2.1 Le Père Charles TISSERANT

Missionnaire et savant. .


Le père Charles Tisserant, frère du Cardinal Eugène Tisserant, doyen du Sacré collège, nait à Nancy le 14 Octobre 1886, dans une famille de vétérinaires. Son grand-père, son oncle, son père exercent ce métier. Ce dernier est même secrétaire de la Société d'agriculture de Meurthe et Moselle. Marqué par ce milieu de la recherche, Charles aime participer aux réunions de la Société de géographie de l'Est: les conférences qui y sont données par des militaires, administrateurs coloniaux, lui font découvrir l'Afrique. En même temps, il fait partie du "Sillon" de Marc Sangnier, mouvement qui est à l'origine des parties démocrates chrétiens en France. Entré au séminaire des pères du Saint Esprit de Chevilly, il y rencontre le père Sacleux, linguiste et botaniste, qui arrive de l'Afrique de l'Est. Ordonné prêtre le 28.10.1910, il est nommé pour l'Oubangui-Chari, aujourd'hui République Centre Africaine. Envoyé à Bambari, au
milieu de l'ethnie Banda, pour construire une nouvelle mission, il passera aussi un temps à Bozum, dans l'Ouest du pays, en région Gbaya. Il ira jusqu'à Bangassou, à l'Est, au milieu des Nzakara. Quand le Supérieur des Spiritains de l'Afrique centrale lui demandera de faire une visite de toutes les missions de la colonie, il aura acquis une vision globale de cet immense pays de plus de 700000 km2. Mais, il n'aura pas attendu cette visite pour se lancer dans différentes recherches, parfois en lien avec son activité proprement missionnaire. C'est surtout au début la linguistique.. Dans le but d'aider ses confrères à apprendre les langues et de composer des catéchismes, il va connaitre plusieurs langues. Ce n'est pas facile de vivre dans un monde de civilisation orale, à une époque où il n'y a pas encore de règles d'écritures internationales, où on n'a pas de magnétophone
pour nous aider. Son système est de dire un mot qu'il connait et de demander aux gens qui l'écoutent de faire diverses phrases avec ce mot. Ceci lui permet de préciser le sens des mots, la tonalité. Il va écrire ainsi un dictionnaire Sango, la langue nationale actuelle de la RCA. Plus tard, il fera encore un dictionnaire et une grammaire Banda, édités par la Société de Géographie en 1931. Il écrira encore un dictionnaire Gbaya, qui ne sera pas édité. Lié aussi à son travail de missionnaire, il étudie la vie des populations de l'Oubangui, faisant des dossiers sur le "mariage et la dot", le "culte des ancêtres", le "clan", "l'idée de Dieu". Voulant dénoncer ce qu'il a rencontré bien des fois au cours de ses tournées de brousse, et qu'il trouve à juste titre insupportable, il publiera chez Plon en 1955 "Ce que j'ai connu de l'esclavage en Oubangui-Chari".

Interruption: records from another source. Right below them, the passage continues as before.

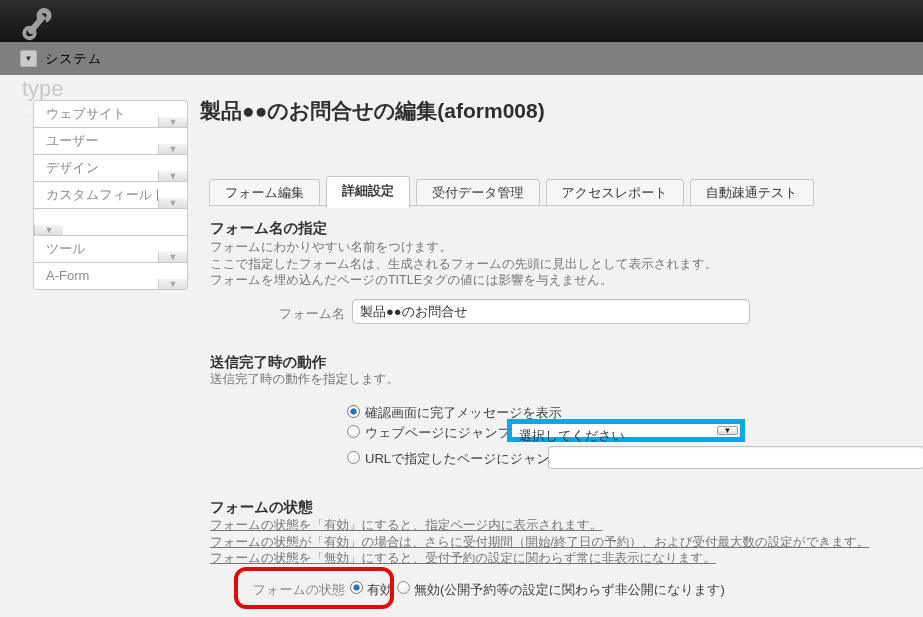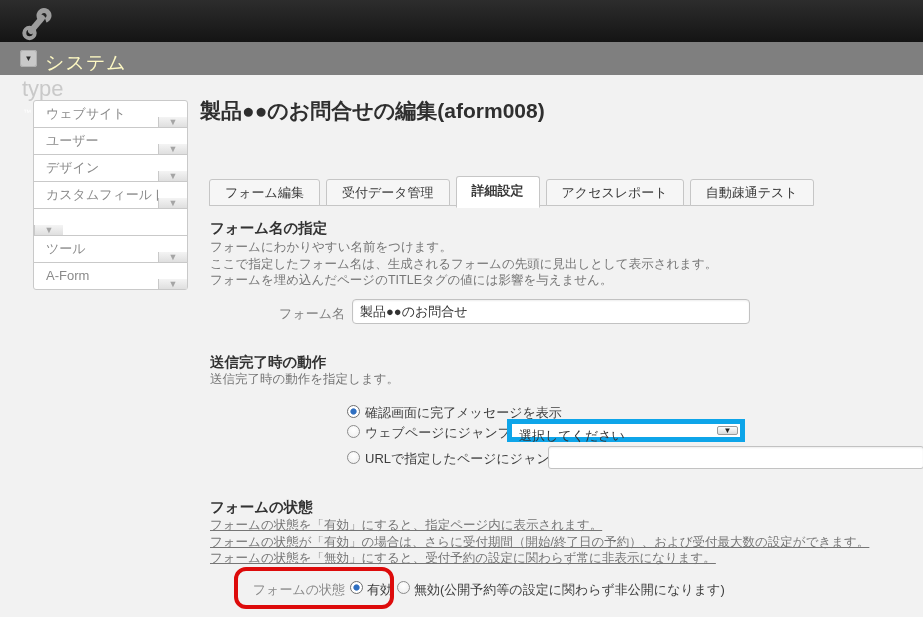--- a/index.html
+++ b/index.html
@@ -22,7 +22,7 @@
   .sys-toggle{position:absolute;left:20px;top:8px;width:17px;height:17px;background:#c9c9c9;
     border-radius:3px;display:flex;align-items:center;justify-content:center;
     font-size:8px;color:#2e2e2e;cursor:pointer;box-shadow:inset 0 0 0 1px #b0b0b0;}
-  .sys-title{position:absolute;left:45px;top:8px;color:#fef9c3;font-size:19px;letter-spacing:1px;}
+  .sys-title{position:absolute;left:45px;top:8px;color:#000000;font-size:13px;letter-spacing:1px;}
   
   .sidebar{position:absolute;left:33px;top:100px;width:155px;}
   .side-item{display:flex;height:28px;background:#ffffff;border:1px solid #c9c9c9;

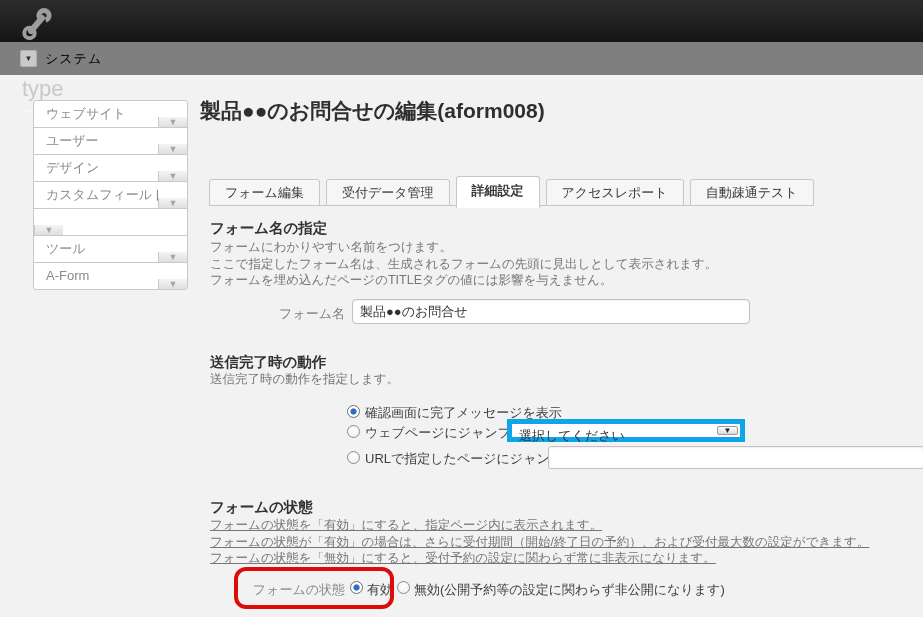--- a/index.html
+++ b/index.html
@@ -136,8 +136,8 @@
 
 <div class="tabs">
   <div class="tab">フォーム編集</div>
+  <div class="tab active">詳細設定</div>
   <div class="tab">受付データ管理</div>
-  <div class="tab active">詳細設定</div>
   <div class="tab">アクセスレポート</div>
   <div class="tab">自動疎通テスト</div>
 </div>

Mais le père est mondialement connu surtout par ses études sur la flore. Quand il arrive à Bambari, il n'y a pas de route dans tout le secteur. Il faut se frayer un chemin à la machette à travers les herbes et les lianes. Il ramasse quelques branches coupées, puis des plantes, des feuilles, en faisant bien attention à localiser ses découvertes. Bientôt, il fait appel à des pygmés pour monter au sommet des grands arbres et lui rapporter fruits, lichens, mousses... Il envoie des spécimens au Museum d'Histoire naturelle de Paris, en particulier un herbier de 3800 planches de 2000 espèces différentes, dont une va porter son nom. En 1942, fatigué, il passe 5 mois sur les hauts-plateaux de Huambo, en Angola. Signe de sa passion extrême pour la botanique, il passe son temps pour se reposer la-bas à faire un herbier de 600 plantes qu'il fait parvenir à un centre de recherche au Portugal...
En 1950, l'Institue des "Etudes Centrafricaines" publie sa liste des plantes de l'Oubangui sous le titre "Catalogue de la flore de l'Oubangui". Il fait éditer encore "Les Xylophia de l'Oubangui", les "Indigofera de l'Est Africain", dix articles traitant chacun d'une famille de plantes. Pour aider les agriculteurs centrafricains à améliorer leurs rendements, il fait paraitre aussi en 1931, "les Formations végétales du Haut Oubangui et leurs Rapports avec l'Agriculture", dans la Revue botanique appliquée à l'Agriculture. Dans la même revue, il a publié en 1930 "Plantes à filasse de l'Oubangui".D'autres sujets l'intéressent et donnent matières à éditions: "Les Caféiers sauvages de l'Oubangui", "l'Arachide est t'elle indéhiscente?",
" l'Agriculture dans la savane de l'Oubangui" (Bulletin d'Etudes Centrafricaines),"Plantes nouvelles de l'Oubangui" (Bulletin de la société botanique française). C'est sans doute son intérêt, ses connaissances sur l'agriculture qui font nommer le père Tisserant par le gouvernement français "Directeur du laboratoire de phanérogamie, de la Station de Boukoko, près de Mbaiki.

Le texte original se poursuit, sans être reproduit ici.